» **Work instruction**:
Among the lines of the listing below, count those with the string "color". Give the number and no commentary.

-=-=-

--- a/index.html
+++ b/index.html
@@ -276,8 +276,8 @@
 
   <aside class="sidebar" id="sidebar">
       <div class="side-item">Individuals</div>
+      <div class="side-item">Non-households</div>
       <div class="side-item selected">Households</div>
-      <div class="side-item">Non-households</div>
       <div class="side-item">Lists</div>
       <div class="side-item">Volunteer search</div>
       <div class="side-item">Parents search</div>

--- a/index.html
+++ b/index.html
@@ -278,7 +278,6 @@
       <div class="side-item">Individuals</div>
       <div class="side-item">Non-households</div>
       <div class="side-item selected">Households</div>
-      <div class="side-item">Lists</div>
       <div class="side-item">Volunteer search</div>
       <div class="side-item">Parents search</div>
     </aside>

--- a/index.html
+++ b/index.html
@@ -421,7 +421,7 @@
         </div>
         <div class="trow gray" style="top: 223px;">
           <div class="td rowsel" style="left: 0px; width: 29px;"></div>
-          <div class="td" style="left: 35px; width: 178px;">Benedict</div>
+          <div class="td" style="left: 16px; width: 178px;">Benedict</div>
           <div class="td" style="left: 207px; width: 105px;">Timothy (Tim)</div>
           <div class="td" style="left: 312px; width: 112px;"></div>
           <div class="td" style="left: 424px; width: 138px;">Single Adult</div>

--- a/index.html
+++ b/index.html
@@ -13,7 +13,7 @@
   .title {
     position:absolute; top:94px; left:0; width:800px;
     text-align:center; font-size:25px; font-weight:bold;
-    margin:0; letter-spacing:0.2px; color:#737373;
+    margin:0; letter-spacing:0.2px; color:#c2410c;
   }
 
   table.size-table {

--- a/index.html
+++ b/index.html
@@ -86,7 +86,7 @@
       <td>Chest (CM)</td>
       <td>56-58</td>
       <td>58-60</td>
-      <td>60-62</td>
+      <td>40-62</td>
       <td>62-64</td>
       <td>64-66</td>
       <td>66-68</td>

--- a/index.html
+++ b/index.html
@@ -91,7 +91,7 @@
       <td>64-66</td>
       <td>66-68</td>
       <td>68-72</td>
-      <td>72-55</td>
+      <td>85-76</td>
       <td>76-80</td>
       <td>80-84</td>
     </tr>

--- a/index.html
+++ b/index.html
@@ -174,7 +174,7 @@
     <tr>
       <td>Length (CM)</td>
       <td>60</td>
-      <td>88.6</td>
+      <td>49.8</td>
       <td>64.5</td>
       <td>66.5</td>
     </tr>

-=-=-

» **Answer below**:
2